Interesting wrap-up Ray, and as I’ve not yet had a chance to read the full report I find this summary particularly useful. You mentioned that New Thinking and Innovative Solutions are two drivers for becoming a GRIT Top 50. Can you provide some examples of genuinely new thinking and innovative solutions that have been called out?
thank you for distilling it to a quick read of what matters. Immensely invaluable and how all research reports should be structured.
Hi Stephen, I really don’t want to steal the report’s thunder, but if you download a copy, you will find a discussion of the point about New Thinking and Innovative Solutions on the lower half of page 170.

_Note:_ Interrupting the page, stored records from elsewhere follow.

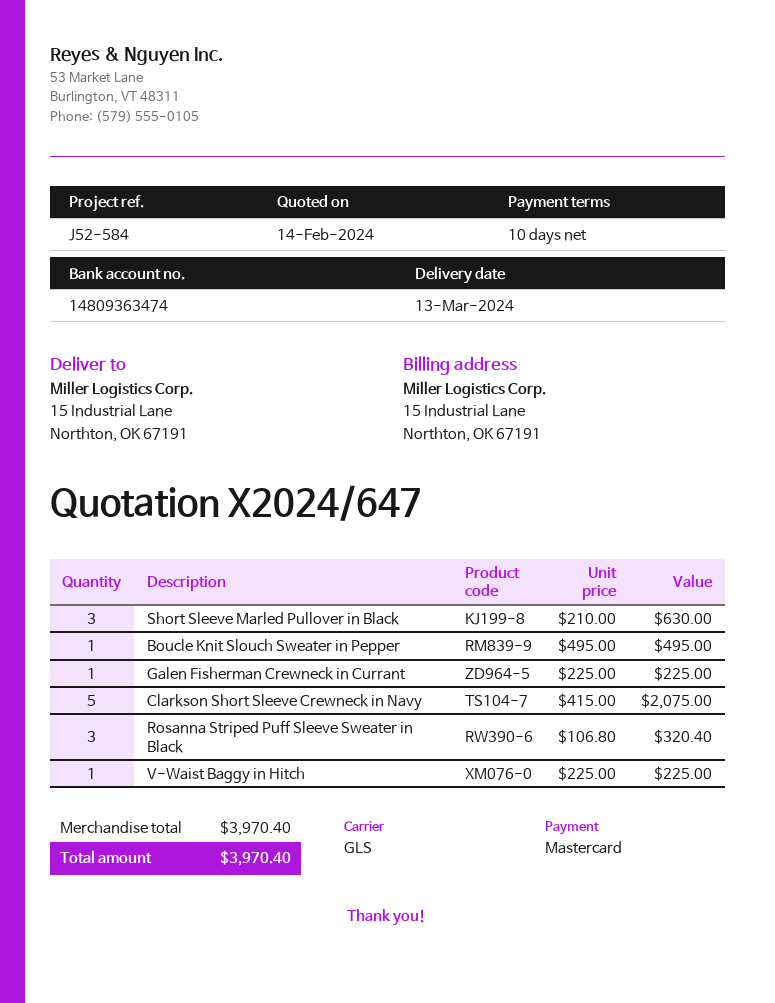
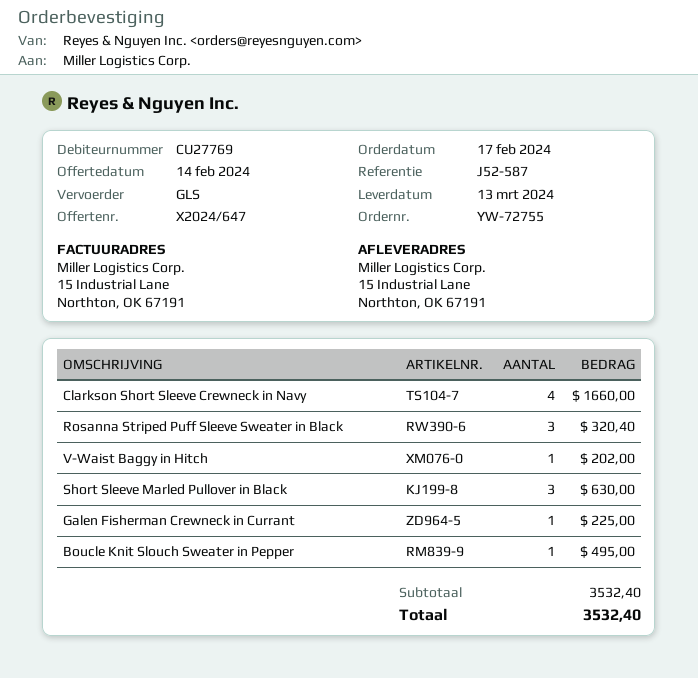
reference: J52-584 -> J52-587
Clarkson Short Sleeve Crewneck in Navy: 5 for 2075.00 -> 4 for 1660.00
V-Waist Baggy in Hitch: 1 for 225.00 -> 1 for 202.00
subtotal: 3970.40 -> 3532.40
total: 3970.40 -> 3532.40

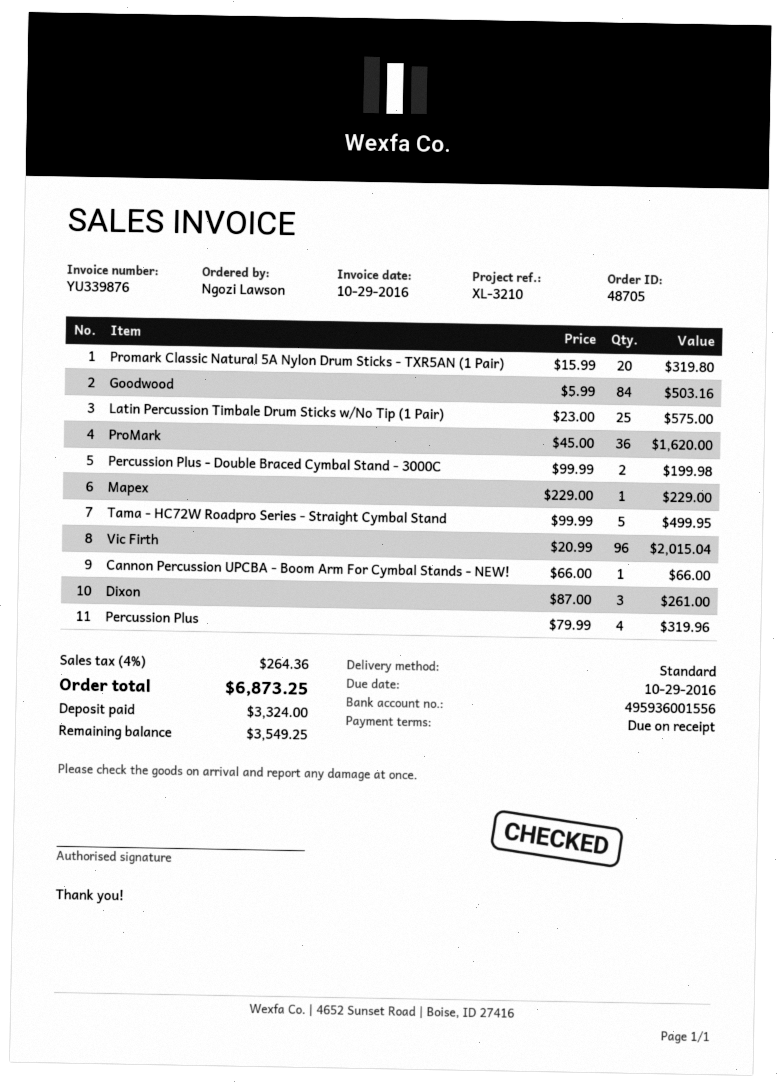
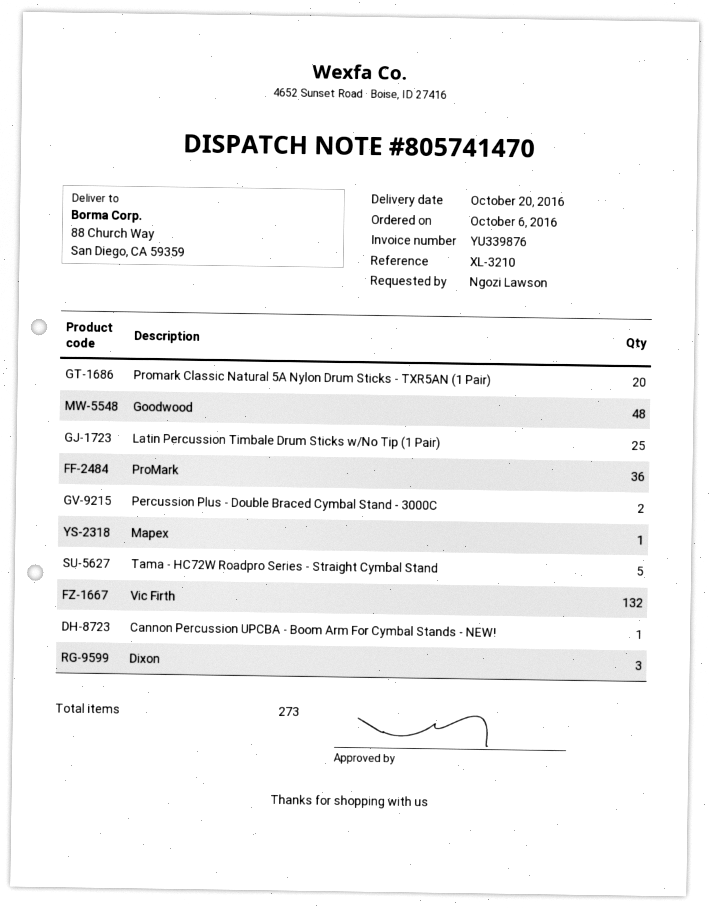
Goodwood: 84 -> 48
Vic Firth: 96 -> 132
Percussion Plus: 4 -> none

The big picture summary you paint is sobering – cheaper research faster, with automation the key. Wonder how the role of the human being slots in – on delivering strategic advice, in NPD exercises and more. In qual research – and I haven’t read the report – there’s still a lot of room for that kind of expertise.
The big picture is only the big picture, at the micro level there are clients and situations which are going in quite different directions. A qual-focused, strategy offering agency should focus on growing its business, the direction that the bigger insights world takes is of less interest to an individual or angy agency with billings less than say $50million. BUT! if a client can get something that is 90% as good and is 10% cheaper or faster, they will tend to go for the cheaper/faster option, especially the faster one.